To evaluate frequency and severity of adverse drug reactions (ADRs) and its economic consequences after standard dose (immuno-)chemotherapy (CT) of non-small-cell lung cancer (NSCLC).Subanalysis of a prospective, multicentre, longitudinal, observational cohort study; data were collected from patient interviews and pre-planned chart reviews. Costs were aggregated per CT line and presented from provider perspective.A total of 120 consecutive NSCLC patients (mean age, 63.0 ± 8.4 (SD) years; men, 64.2%; ECOG (Eastern Cooperative Oncology Group) performance status<2, 84.3%; tumour stage III/IV, 85%; history of comorbidity, 93.3%) receiving 130 CT lines were evaluated. 80% of CT lines were associated with grade 3 or 4 ADRs, 22.3% developed potential life-threatening complications, 77.7% were associated with at least one hospital stay (inpatient, 63.9%; outpatient/day clinic 39.2%, ICU 6.9%), with a mean cumulative number of 12.8 (±14.0 SD) hospital days. Mean (median) toxicity management costs per CT line (TMC-TL) amounted to EUR3,366 (EUR1,406) and were found to be higher for first-line compared to second-line treatment: EUR3,677 (EUR1,599) vs. EEUR2,475 (EUR518). TMC-TL were particularly high in CT lines with ICU care EUR12,207 (EUR9,960). Eight out of 11 ICU stays were associated with grade 3 or 4 infections.

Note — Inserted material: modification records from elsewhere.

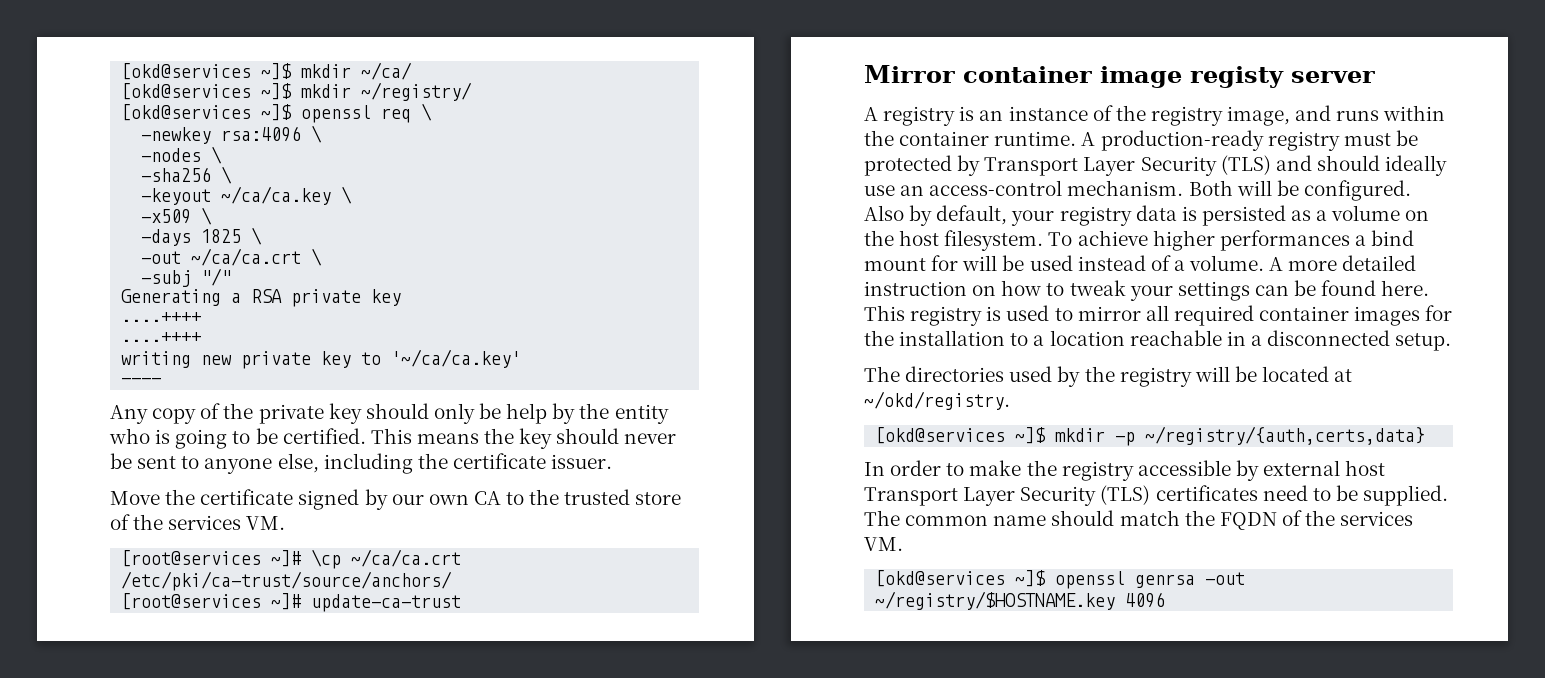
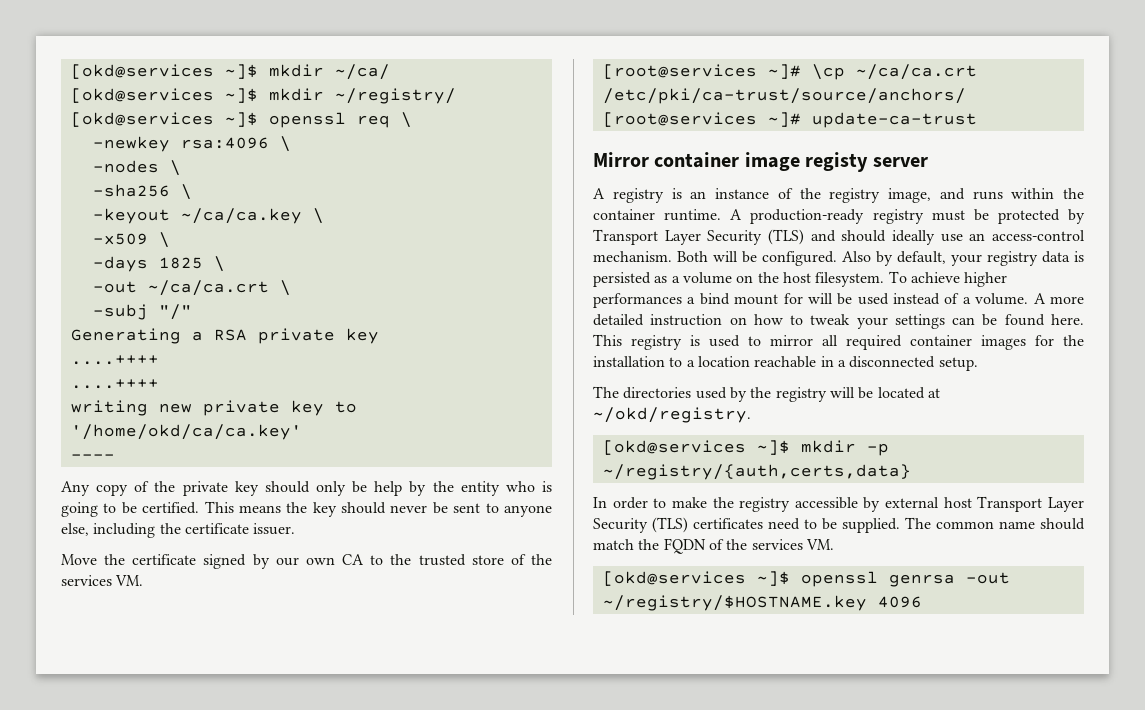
[391,349,522,368] '~/ca/ca.key' -> [70,424,302,440] '/home/okd/ca/ca.key'

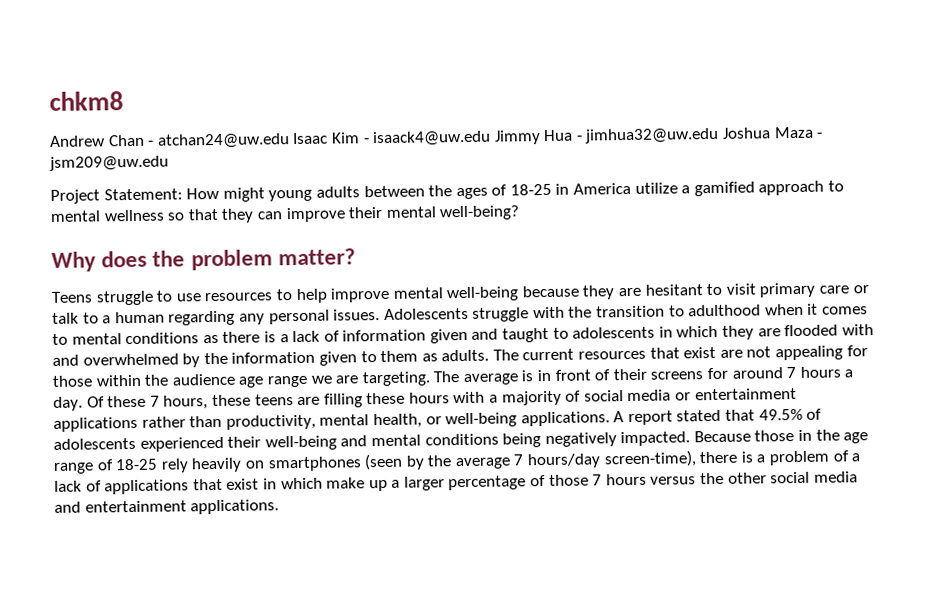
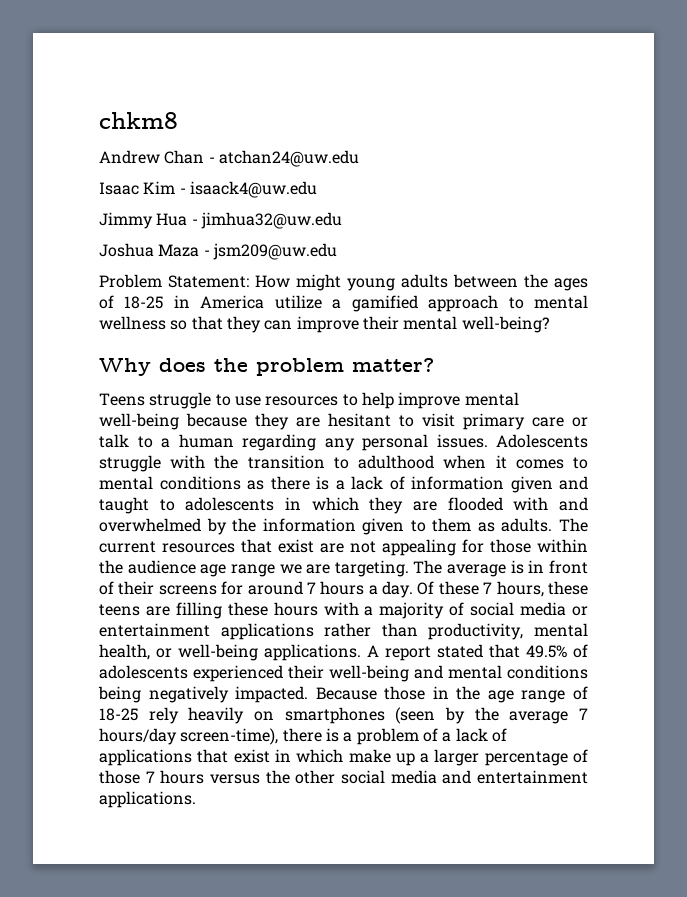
(290, 141) none -> (359, 158) //
(492, 138) none -> (317, 189) //
(720, 135) none -> (342, 220) //
[50,189,100,204] Project -> [99,274,162,288] Problem

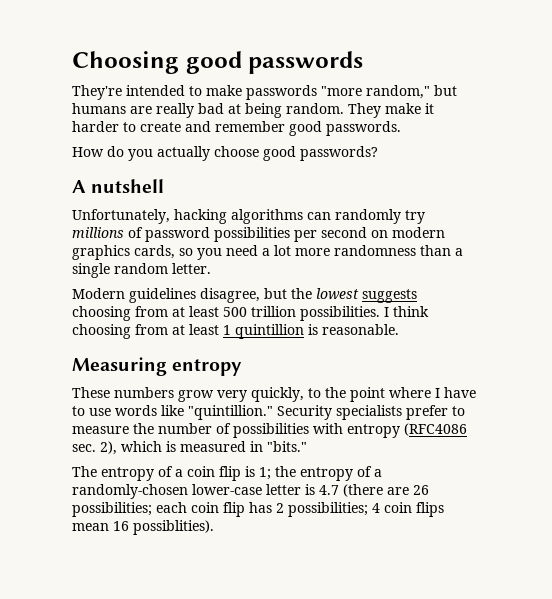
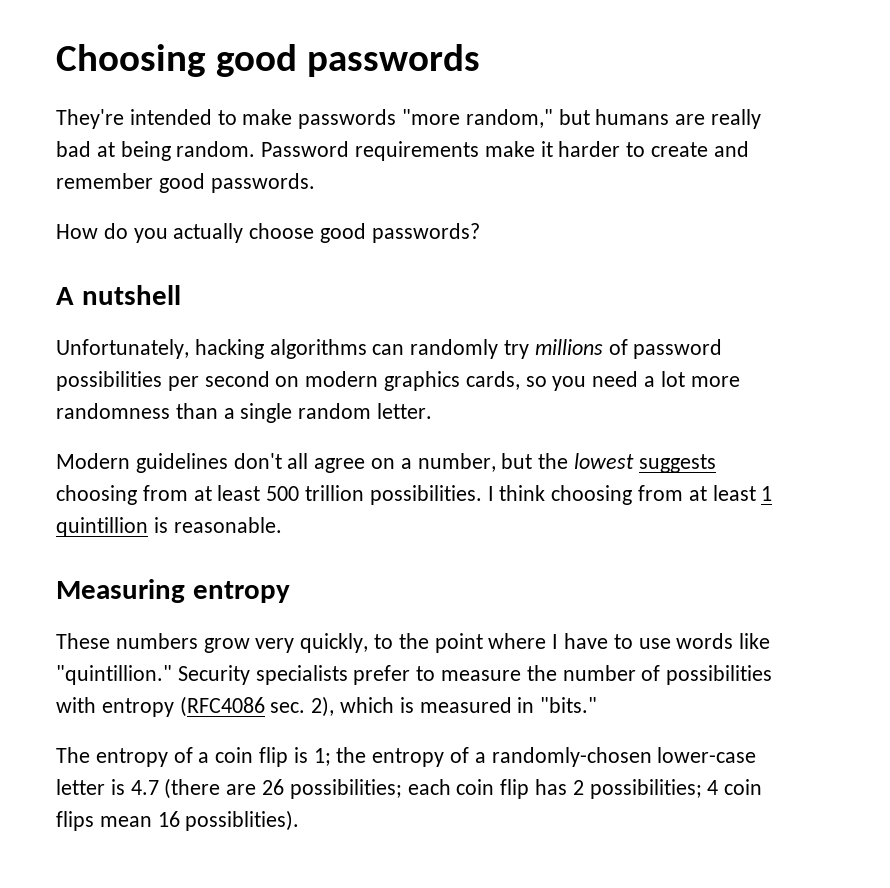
[348,103,381,118] They -> [261,141,480,161] Password requirements
[200,288,260,303] disagree, -> [233,453,496,473] don't all agree on a number,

Nine CT lines with ICU care accounted for 25% of total expenses (EEUR109,861 out of EUEUR437,580).In first-line NSCLC treatment, in particular, CT toxicity management is expensive. Asymmetric cost distribution seems to be triggered by infection associated ICU care. Its avoidance should reduce patients' clinical burden and have considerable economic implications. Nevertheless, comparative observational studies have to confirm estimated savings.